____ Data shown

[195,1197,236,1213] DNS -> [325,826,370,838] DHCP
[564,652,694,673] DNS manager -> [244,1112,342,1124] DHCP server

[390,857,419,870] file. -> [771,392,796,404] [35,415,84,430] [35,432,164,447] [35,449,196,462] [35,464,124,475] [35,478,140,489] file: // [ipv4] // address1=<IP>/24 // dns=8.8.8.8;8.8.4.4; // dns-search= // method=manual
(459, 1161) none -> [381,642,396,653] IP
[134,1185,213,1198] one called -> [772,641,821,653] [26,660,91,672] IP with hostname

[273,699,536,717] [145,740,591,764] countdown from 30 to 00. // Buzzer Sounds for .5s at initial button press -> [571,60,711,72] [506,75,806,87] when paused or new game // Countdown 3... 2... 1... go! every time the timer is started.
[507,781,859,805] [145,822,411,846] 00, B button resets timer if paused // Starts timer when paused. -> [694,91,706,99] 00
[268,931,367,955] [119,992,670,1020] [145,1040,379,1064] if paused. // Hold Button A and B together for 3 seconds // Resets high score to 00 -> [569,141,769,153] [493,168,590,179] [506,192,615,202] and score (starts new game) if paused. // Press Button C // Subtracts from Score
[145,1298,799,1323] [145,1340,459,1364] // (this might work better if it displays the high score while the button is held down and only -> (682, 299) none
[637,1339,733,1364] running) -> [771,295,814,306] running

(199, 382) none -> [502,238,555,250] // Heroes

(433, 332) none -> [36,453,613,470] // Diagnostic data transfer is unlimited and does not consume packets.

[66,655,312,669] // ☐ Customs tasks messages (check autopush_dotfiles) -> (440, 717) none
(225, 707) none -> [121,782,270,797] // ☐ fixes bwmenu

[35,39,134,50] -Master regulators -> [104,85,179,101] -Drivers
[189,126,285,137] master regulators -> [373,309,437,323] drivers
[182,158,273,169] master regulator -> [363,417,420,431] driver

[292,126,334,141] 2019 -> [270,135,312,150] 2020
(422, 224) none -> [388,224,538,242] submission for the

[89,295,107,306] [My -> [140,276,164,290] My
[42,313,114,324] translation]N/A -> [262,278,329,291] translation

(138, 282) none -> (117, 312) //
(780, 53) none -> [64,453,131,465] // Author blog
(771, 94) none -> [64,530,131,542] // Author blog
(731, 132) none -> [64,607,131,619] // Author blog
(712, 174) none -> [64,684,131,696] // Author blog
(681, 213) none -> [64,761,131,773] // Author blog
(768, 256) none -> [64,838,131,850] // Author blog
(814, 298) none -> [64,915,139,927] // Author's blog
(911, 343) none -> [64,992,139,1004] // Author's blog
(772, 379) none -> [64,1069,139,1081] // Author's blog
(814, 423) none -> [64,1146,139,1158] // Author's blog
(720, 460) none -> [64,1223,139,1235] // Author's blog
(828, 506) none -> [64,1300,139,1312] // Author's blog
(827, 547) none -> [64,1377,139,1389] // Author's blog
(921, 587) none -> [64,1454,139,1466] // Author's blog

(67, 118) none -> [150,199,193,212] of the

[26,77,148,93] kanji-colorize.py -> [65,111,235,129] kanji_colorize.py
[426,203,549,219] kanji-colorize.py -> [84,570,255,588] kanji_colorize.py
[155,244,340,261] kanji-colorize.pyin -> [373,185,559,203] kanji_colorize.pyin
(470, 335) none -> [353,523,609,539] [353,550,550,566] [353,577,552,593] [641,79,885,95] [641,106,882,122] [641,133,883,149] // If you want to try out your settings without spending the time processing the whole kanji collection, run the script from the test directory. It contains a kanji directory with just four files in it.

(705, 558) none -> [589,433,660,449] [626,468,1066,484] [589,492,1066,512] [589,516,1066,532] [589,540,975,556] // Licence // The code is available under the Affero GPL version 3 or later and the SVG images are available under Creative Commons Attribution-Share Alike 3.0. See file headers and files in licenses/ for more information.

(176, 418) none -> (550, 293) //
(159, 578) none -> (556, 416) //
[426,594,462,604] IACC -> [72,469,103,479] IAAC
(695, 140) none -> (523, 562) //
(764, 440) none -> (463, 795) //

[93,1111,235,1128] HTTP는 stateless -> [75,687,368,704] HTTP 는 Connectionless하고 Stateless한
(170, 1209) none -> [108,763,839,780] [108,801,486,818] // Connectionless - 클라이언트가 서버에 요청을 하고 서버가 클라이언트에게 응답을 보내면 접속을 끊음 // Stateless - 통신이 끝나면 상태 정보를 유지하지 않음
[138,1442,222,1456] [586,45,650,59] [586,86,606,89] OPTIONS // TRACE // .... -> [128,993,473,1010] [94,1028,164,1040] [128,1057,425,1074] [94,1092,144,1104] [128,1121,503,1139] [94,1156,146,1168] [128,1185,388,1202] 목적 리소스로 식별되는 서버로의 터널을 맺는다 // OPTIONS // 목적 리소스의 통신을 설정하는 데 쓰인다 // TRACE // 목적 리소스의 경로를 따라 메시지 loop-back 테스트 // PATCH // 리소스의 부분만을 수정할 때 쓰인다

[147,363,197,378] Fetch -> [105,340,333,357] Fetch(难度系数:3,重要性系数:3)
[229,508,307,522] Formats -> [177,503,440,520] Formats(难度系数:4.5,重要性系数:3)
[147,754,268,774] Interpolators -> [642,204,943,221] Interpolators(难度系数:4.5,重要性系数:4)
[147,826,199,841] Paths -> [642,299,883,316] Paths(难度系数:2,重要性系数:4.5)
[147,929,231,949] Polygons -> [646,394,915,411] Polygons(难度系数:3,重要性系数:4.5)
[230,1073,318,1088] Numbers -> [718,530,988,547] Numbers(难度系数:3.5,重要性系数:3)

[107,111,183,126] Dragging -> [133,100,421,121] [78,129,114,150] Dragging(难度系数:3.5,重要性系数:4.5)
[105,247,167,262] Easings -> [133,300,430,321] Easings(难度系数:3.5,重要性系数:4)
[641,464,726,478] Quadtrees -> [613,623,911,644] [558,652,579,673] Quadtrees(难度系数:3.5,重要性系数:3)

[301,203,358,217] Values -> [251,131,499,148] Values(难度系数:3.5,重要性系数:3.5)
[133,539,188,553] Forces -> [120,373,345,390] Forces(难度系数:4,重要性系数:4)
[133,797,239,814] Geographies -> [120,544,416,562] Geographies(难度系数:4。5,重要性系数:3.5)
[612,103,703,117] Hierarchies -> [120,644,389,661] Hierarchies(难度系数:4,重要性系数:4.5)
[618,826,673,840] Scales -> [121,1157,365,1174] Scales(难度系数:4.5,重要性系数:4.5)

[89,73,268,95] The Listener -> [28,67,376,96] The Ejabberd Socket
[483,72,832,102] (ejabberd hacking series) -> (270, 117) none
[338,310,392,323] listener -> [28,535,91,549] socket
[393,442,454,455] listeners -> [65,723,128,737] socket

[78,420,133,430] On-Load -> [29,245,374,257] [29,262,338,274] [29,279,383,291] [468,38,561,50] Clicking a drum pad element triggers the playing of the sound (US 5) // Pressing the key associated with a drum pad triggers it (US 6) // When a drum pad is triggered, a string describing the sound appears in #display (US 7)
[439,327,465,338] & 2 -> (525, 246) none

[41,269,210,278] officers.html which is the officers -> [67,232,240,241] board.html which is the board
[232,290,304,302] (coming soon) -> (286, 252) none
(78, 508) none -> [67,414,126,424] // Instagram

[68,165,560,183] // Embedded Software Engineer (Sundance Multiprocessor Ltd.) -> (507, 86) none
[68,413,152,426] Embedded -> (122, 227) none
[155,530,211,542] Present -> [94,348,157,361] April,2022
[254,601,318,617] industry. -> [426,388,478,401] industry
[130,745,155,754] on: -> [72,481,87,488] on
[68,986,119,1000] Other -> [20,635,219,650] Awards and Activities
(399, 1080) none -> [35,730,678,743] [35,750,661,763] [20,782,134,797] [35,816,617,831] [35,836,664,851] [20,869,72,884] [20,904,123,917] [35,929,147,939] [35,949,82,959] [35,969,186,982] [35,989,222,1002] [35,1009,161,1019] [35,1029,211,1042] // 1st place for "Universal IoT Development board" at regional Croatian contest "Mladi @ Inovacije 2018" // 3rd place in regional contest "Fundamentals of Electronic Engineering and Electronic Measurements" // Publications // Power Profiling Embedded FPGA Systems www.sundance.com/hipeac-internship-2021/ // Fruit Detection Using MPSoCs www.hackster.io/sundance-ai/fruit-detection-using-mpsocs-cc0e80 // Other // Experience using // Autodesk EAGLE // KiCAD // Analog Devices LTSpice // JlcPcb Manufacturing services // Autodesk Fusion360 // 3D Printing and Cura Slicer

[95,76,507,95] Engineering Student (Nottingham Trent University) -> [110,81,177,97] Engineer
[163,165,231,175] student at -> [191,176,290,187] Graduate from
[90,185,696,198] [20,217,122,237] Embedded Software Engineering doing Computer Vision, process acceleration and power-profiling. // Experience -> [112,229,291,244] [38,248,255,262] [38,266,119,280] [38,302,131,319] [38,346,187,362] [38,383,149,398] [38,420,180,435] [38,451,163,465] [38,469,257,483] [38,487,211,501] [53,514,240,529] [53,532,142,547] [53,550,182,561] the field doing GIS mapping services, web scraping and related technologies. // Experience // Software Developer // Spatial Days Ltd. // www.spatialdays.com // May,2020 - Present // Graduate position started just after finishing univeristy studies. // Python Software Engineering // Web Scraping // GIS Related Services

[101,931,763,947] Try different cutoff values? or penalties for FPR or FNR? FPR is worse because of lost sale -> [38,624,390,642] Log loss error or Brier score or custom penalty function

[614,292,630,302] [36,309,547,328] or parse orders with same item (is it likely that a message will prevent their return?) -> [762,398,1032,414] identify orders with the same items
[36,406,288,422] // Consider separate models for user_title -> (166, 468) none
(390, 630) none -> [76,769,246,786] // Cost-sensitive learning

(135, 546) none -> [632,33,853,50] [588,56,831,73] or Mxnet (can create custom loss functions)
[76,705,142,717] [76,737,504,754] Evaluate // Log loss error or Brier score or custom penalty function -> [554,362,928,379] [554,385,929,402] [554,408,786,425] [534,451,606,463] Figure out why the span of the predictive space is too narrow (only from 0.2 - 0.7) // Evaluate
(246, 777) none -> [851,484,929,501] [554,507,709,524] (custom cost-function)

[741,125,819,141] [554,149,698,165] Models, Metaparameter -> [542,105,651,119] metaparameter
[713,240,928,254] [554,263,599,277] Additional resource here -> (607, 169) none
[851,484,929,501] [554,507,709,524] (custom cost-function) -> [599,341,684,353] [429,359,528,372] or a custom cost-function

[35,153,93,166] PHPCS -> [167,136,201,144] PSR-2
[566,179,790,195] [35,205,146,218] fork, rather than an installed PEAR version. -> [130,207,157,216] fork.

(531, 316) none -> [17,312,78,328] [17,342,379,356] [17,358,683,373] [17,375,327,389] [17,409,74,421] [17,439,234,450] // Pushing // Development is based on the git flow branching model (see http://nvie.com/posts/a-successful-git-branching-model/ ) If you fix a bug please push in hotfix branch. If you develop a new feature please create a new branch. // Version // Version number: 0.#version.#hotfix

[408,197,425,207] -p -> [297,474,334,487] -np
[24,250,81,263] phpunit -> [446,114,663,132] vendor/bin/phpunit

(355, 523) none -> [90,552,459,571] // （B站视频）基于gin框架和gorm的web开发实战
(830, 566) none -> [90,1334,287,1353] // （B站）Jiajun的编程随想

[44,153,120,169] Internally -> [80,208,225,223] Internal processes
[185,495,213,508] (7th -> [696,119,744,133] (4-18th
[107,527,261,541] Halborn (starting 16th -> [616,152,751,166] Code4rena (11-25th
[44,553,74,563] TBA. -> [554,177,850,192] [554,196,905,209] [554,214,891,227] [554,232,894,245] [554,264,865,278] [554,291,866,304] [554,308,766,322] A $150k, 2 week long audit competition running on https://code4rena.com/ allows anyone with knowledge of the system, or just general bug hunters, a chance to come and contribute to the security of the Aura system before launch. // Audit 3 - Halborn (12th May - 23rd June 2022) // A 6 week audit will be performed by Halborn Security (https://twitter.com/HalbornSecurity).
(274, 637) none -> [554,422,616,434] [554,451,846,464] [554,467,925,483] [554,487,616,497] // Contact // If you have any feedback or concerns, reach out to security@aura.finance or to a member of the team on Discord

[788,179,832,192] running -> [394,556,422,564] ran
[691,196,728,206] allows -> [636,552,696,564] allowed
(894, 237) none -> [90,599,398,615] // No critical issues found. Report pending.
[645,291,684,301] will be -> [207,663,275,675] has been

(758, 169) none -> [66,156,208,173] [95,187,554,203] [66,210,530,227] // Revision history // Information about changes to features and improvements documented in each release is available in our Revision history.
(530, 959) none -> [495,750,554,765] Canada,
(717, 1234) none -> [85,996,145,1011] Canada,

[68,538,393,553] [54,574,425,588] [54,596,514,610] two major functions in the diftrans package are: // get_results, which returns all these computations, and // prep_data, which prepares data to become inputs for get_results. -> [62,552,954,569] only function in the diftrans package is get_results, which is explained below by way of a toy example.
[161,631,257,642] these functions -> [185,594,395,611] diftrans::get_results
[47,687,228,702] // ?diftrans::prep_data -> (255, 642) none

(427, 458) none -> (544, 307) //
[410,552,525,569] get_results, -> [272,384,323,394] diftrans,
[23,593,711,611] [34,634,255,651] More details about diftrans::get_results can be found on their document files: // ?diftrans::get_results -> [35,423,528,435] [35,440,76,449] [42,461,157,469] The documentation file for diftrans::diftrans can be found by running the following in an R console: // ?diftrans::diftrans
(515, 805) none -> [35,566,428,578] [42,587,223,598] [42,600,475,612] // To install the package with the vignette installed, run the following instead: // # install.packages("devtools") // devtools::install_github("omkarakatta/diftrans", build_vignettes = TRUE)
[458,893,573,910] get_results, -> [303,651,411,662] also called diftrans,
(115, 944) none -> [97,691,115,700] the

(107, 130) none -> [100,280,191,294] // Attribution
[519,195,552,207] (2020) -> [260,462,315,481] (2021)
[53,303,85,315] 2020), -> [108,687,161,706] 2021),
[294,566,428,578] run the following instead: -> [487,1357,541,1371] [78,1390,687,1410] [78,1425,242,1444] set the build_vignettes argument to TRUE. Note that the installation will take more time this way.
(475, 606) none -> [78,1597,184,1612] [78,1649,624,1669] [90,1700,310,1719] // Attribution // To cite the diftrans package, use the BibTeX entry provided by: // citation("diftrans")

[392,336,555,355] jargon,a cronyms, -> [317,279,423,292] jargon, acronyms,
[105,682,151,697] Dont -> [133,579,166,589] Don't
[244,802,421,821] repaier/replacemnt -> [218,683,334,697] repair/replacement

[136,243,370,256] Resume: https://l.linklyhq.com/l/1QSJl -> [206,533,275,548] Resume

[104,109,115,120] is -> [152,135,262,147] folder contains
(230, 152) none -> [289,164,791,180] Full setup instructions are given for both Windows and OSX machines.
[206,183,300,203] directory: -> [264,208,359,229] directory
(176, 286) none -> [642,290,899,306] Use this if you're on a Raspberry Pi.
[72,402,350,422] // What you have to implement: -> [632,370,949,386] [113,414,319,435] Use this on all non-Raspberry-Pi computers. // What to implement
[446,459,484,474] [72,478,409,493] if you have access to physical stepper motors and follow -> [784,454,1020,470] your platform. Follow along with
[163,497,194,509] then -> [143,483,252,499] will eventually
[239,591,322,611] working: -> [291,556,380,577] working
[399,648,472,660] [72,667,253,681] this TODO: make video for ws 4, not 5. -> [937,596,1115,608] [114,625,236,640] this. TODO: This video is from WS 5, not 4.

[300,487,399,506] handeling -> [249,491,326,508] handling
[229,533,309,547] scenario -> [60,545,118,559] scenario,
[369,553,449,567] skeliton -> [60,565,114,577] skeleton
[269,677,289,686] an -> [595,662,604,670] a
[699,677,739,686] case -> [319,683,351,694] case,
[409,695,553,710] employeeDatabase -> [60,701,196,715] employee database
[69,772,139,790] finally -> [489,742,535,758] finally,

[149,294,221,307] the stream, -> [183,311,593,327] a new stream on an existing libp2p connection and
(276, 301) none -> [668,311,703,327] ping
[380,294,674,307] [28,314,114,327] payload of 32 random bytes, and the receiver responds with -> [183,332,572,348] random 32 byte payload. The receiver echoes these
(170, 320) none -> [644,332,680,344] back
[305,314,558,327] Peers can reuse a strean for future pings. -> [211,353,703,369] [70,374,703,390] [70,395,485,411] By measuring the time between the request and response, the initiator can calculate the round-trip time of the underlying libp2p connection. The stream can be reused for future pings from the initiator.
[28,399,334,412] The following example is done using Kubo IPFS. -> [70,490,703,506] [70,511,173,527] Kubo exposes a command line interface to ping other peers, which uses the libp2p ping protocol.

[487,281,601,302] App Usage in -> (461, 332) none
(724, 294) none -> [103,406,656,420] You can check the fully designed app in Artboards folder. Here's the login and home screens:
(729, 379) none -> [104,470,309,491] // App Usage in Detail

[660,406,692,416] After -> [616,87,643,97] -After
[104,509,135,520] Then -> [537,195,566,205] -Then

________

Task prompt: Every line above from the line with "[147,929,231,949] Polygons ->" to the line with "[107,111,183,126] Dragging ->" is wanted, ends included; write them out exactly and add no other line.

Expected output:
[147,929,231,949] Polygons -> [646,394,915,411] Polygons(难度系数:3,重要性系数:4.5)
[230,1073,318,1088] Numbers -> [718,530,988,547] Numbers(难度系数:3.5,重要性系数:3)

[107,111,183,126] Dragging -> [133,100,421,121] [78,129,114,150] Dragging(难度系数:3.5,重要性系数:4.5)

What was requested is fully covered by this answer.